STORED DATA Block Start

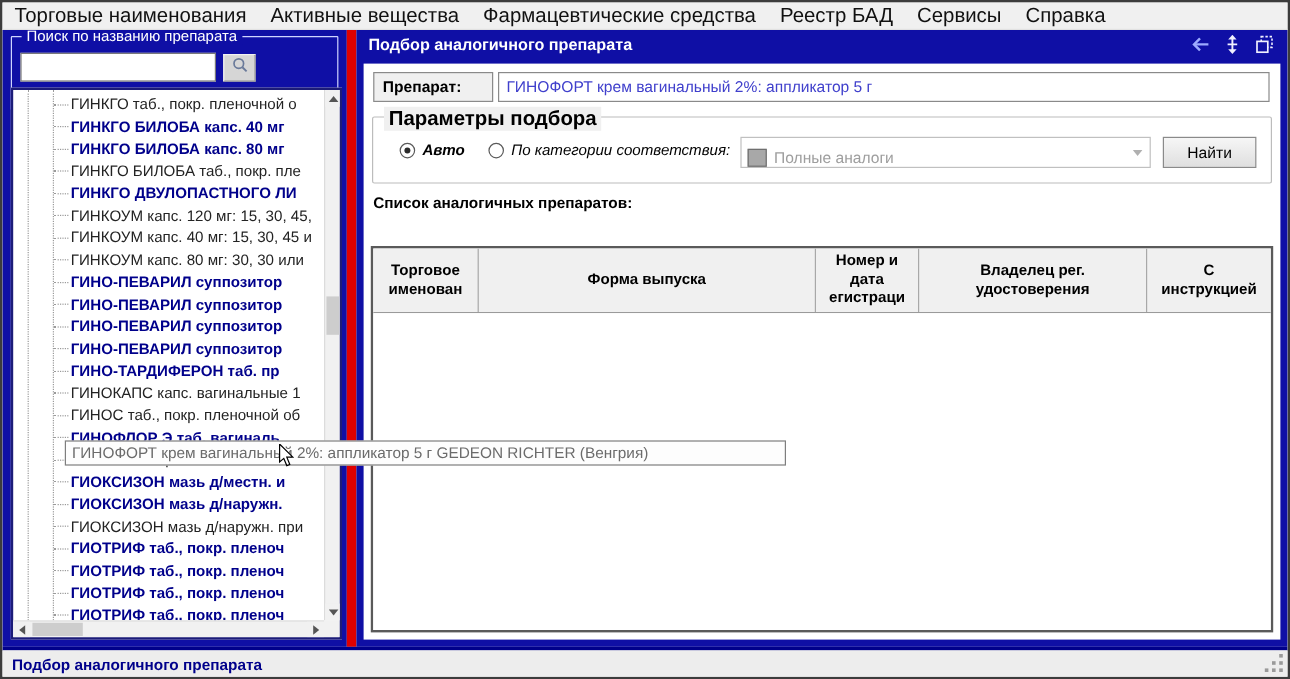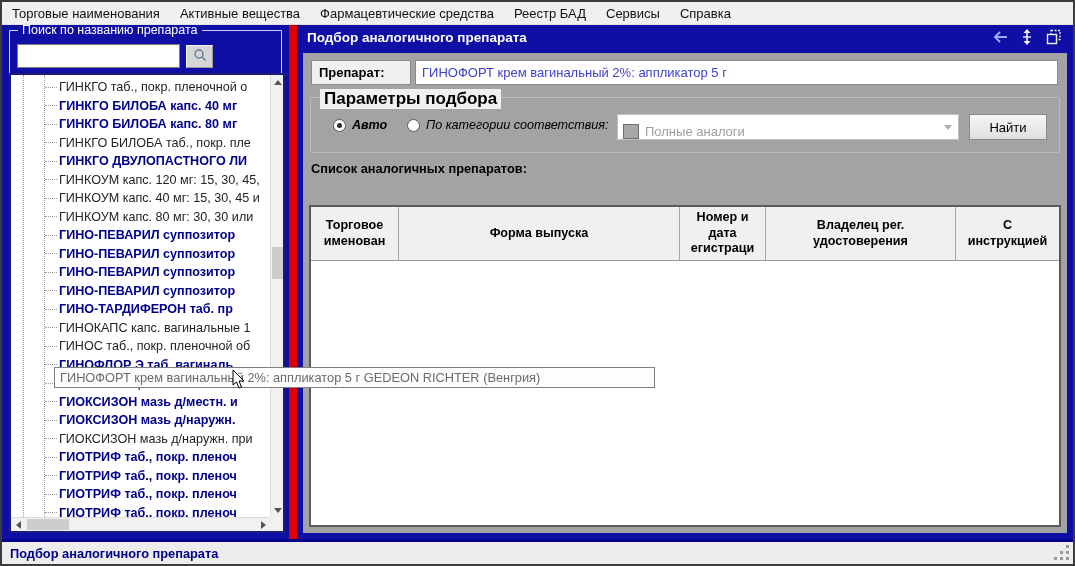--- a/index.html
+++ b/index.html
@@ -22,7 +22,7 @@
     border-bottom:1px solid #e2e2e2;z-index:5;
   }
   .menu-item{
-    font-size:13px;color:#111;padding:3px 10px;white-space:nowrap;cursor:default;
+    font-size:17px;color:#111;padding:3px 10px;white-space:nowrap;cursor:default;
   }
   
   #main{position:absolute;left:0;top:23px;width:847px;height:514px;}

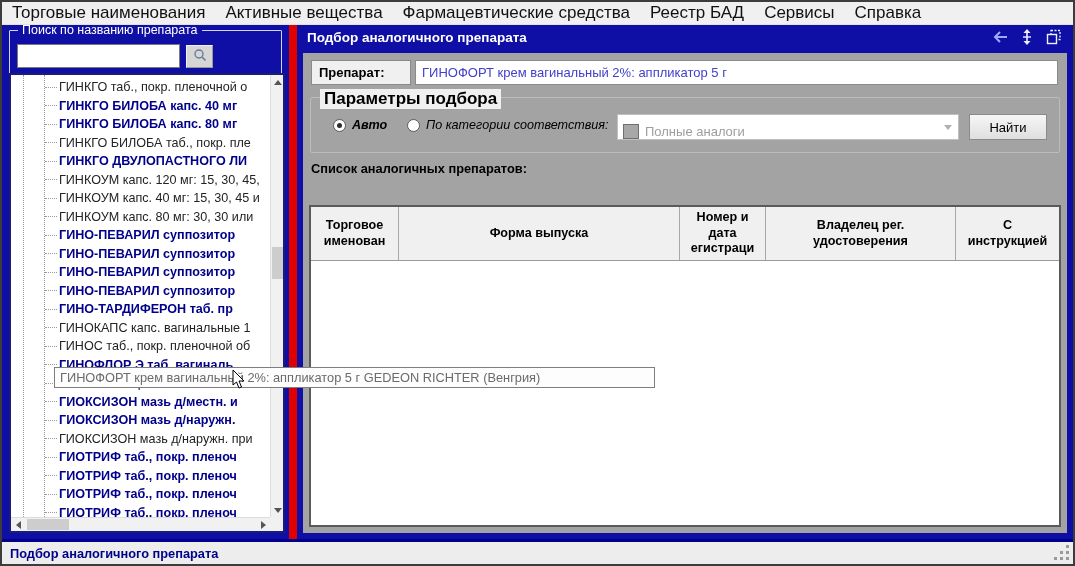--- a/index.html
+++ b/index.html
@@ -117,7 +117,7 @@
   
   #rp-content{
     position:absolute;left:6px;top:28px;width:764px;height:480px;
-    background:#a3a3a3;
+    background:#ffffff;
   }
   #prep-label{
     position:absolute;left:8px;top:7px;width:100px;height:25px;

STORED DATA Block End

**WHAT TO PRODUCE:** Scan the listing above and work out how many of its lines contain the word "nowrap". Report only that number.

**TASK ANSWER:** 2